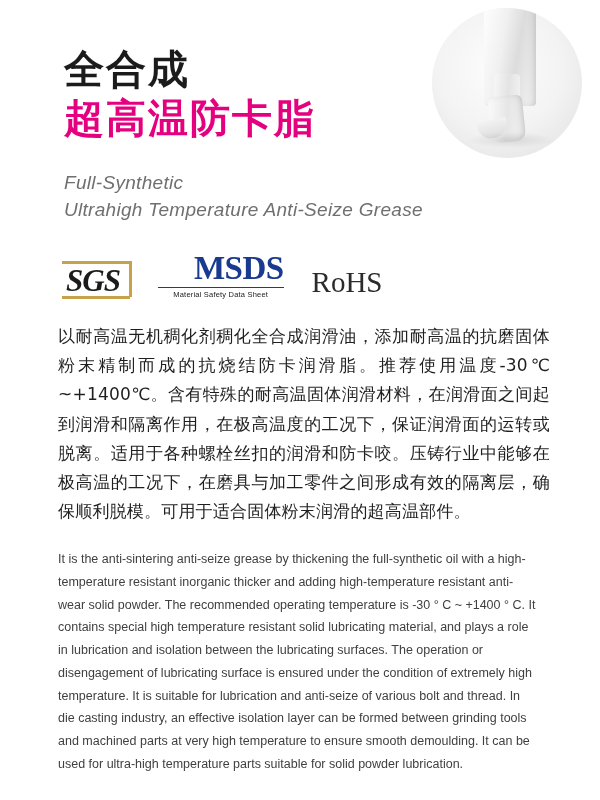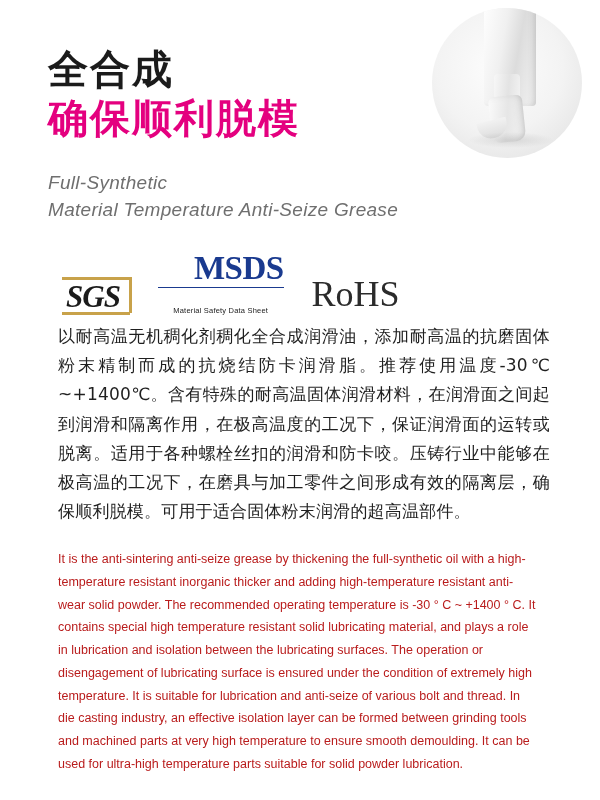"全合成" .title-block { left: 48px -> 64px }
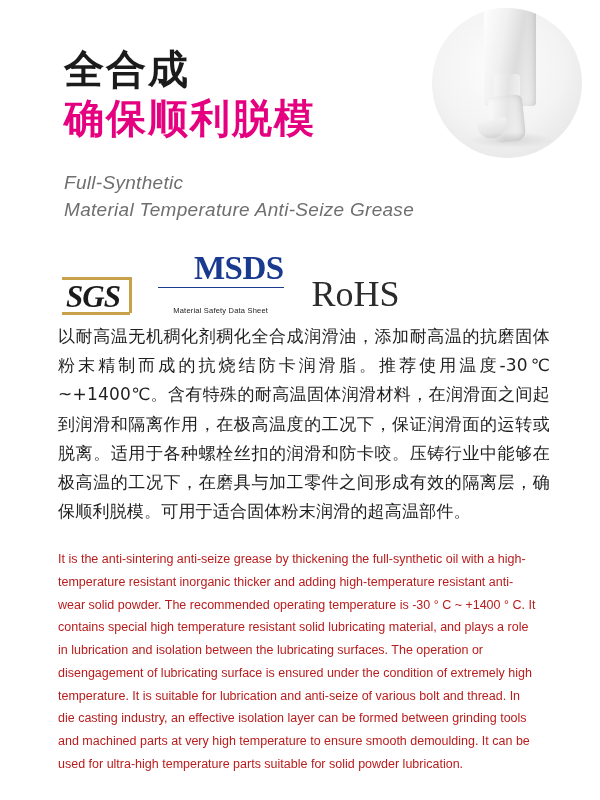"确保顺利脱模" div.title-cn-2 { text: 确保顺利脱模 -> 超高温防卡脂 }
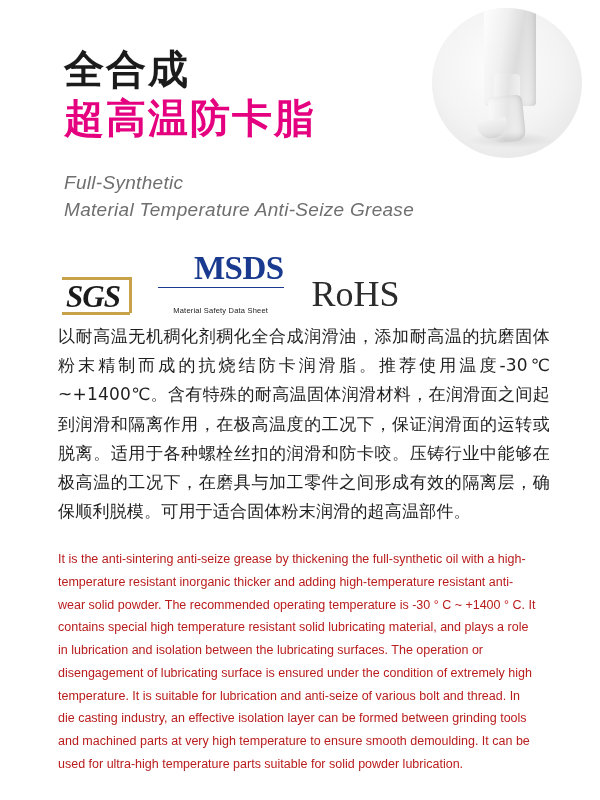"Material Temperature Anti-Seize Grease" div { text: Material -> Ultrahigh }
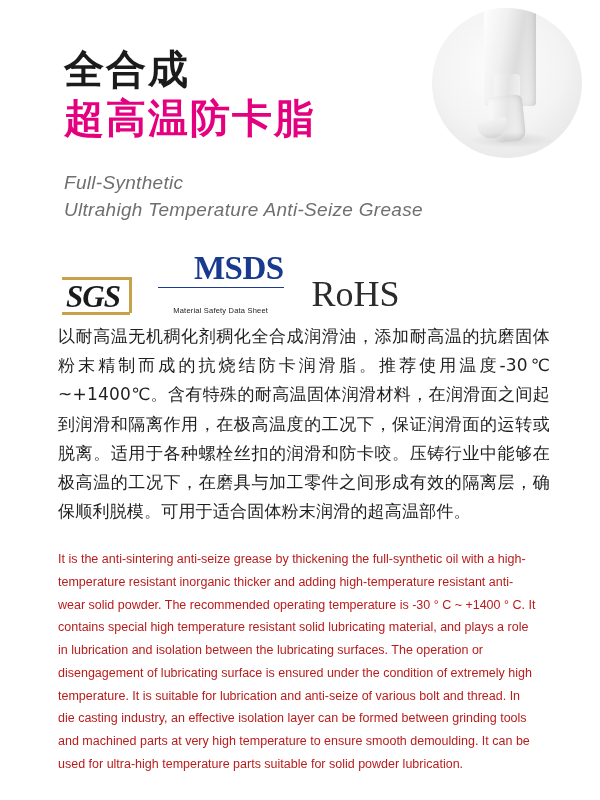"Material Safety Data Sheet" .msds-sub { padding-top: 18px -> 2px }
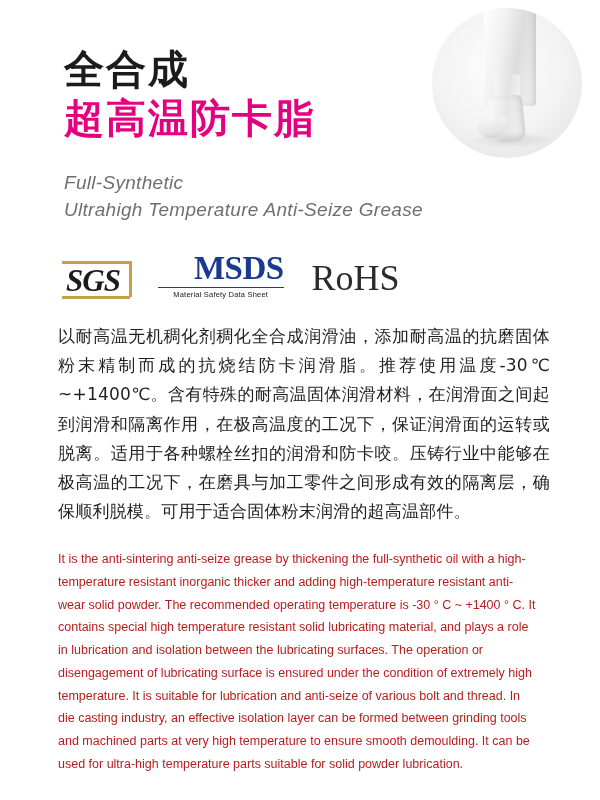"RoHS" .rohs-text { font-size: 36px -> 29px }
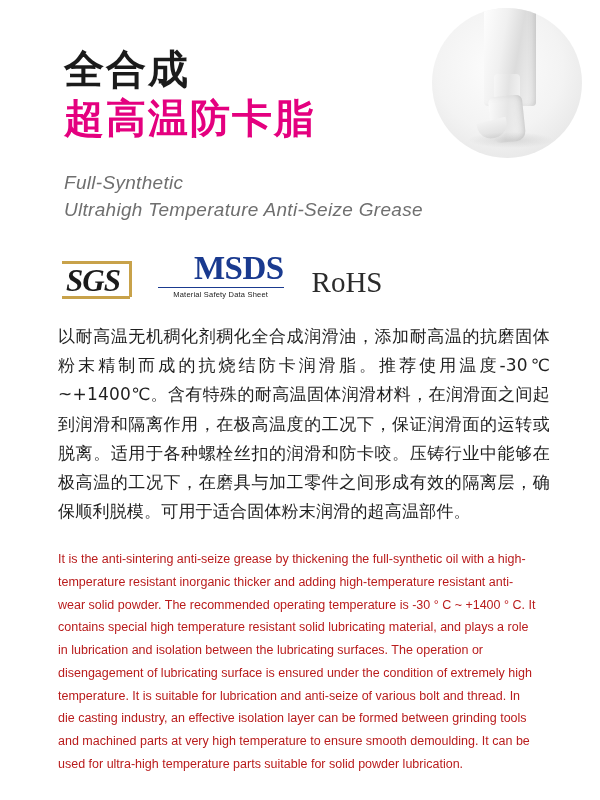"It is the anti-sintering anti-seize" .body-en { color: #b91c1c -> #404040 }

• • • •

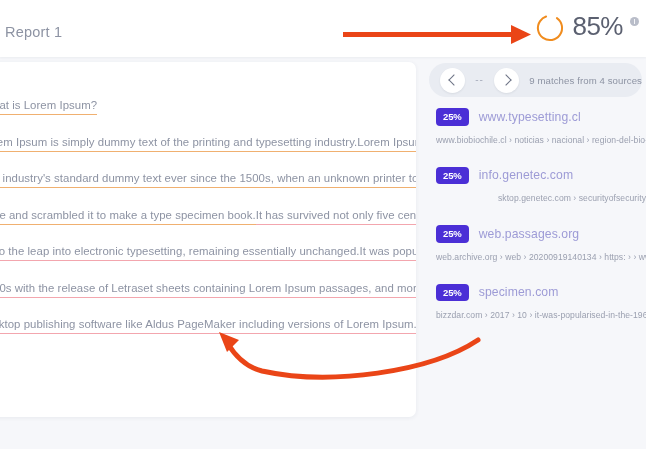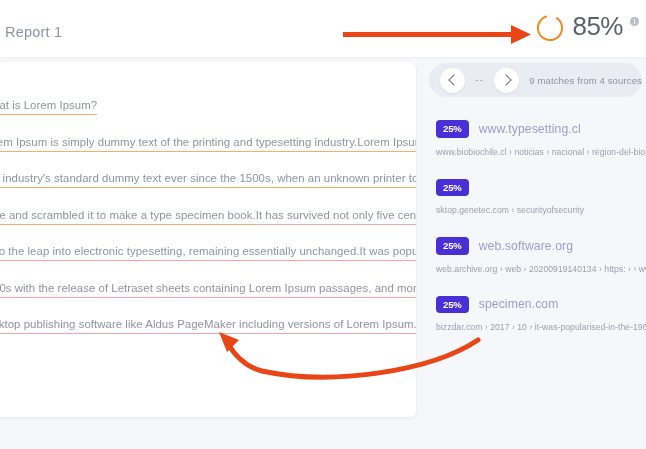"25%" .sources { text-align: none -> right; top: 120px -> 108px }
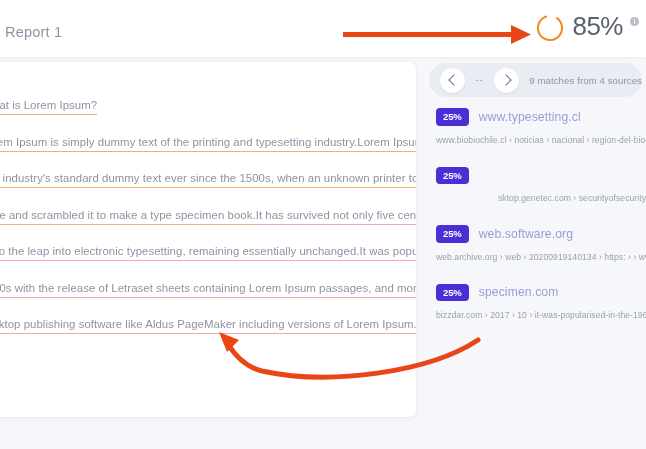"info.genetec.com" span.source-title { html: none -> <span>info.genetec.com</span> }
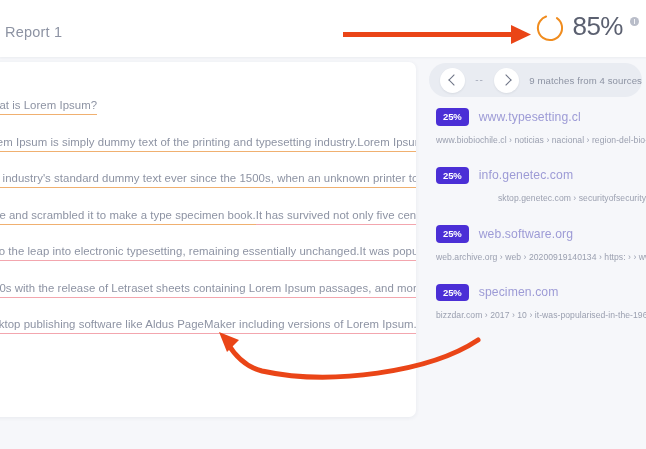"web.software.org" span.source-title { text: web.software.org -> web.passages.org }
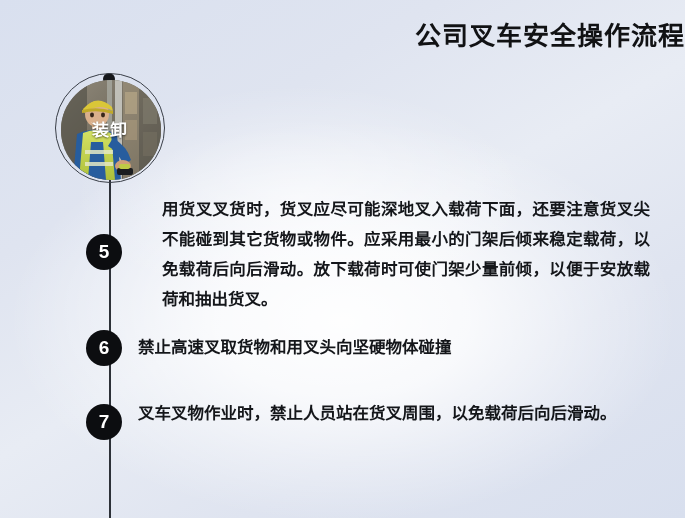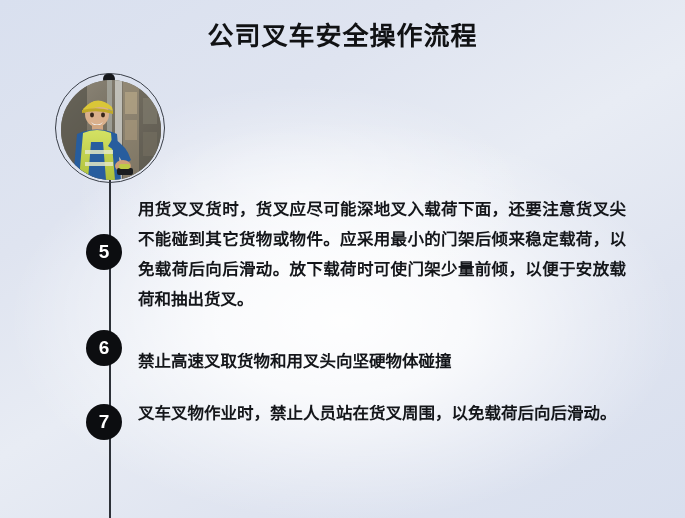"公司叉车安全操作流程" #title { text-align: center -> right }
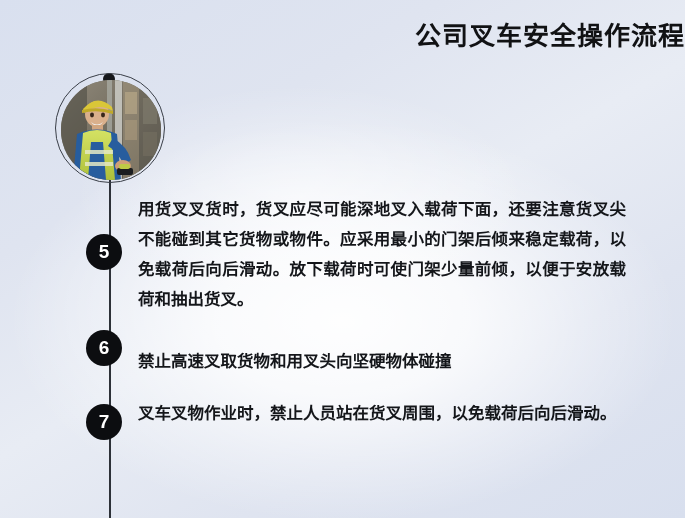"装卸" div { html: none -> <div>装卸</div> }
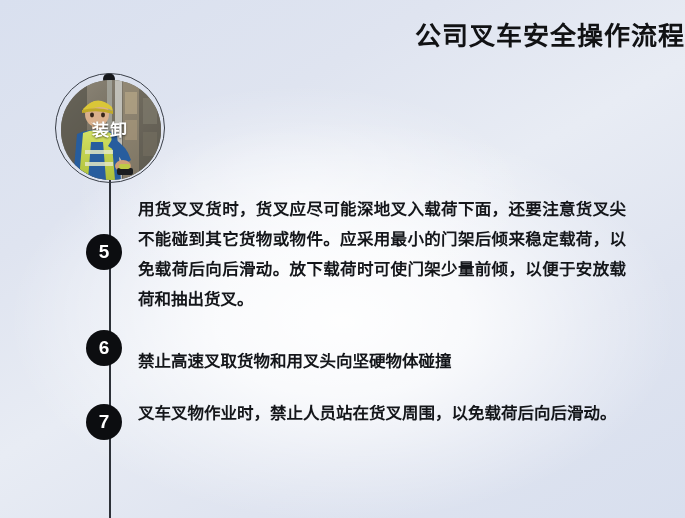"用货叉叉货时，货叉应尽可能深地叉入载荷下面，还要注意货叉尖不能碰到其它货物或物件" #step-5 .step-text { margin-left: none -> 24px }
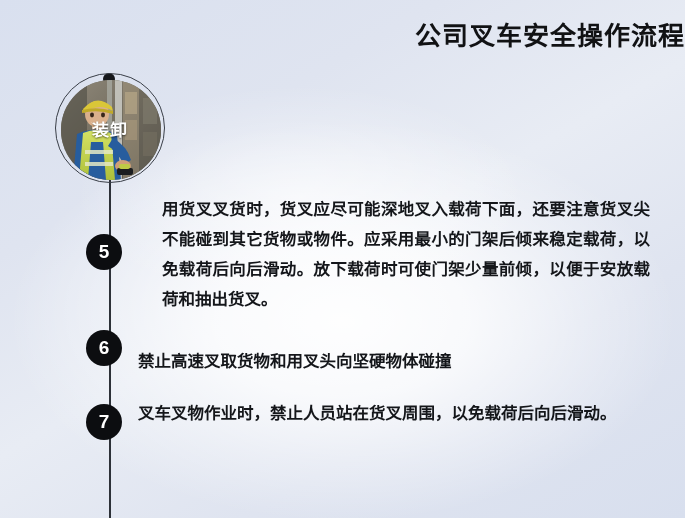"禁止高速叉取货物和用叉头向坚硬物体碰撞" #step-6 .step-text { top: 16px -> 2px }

• • • •

-- Requirement --
Above this task is a listing with pictures in it. Retype only the lines from the one containing "font-size: 36px ->" through the one containing "is the anti-sintering", both included, and not the pictures.

-- Output for this exercise --
"RoHS" .rohs-text { font-size: 36px -> 29px }
"It is the anti-sintering anti-seize" .body-en { color: #b91c1c -> #404040 }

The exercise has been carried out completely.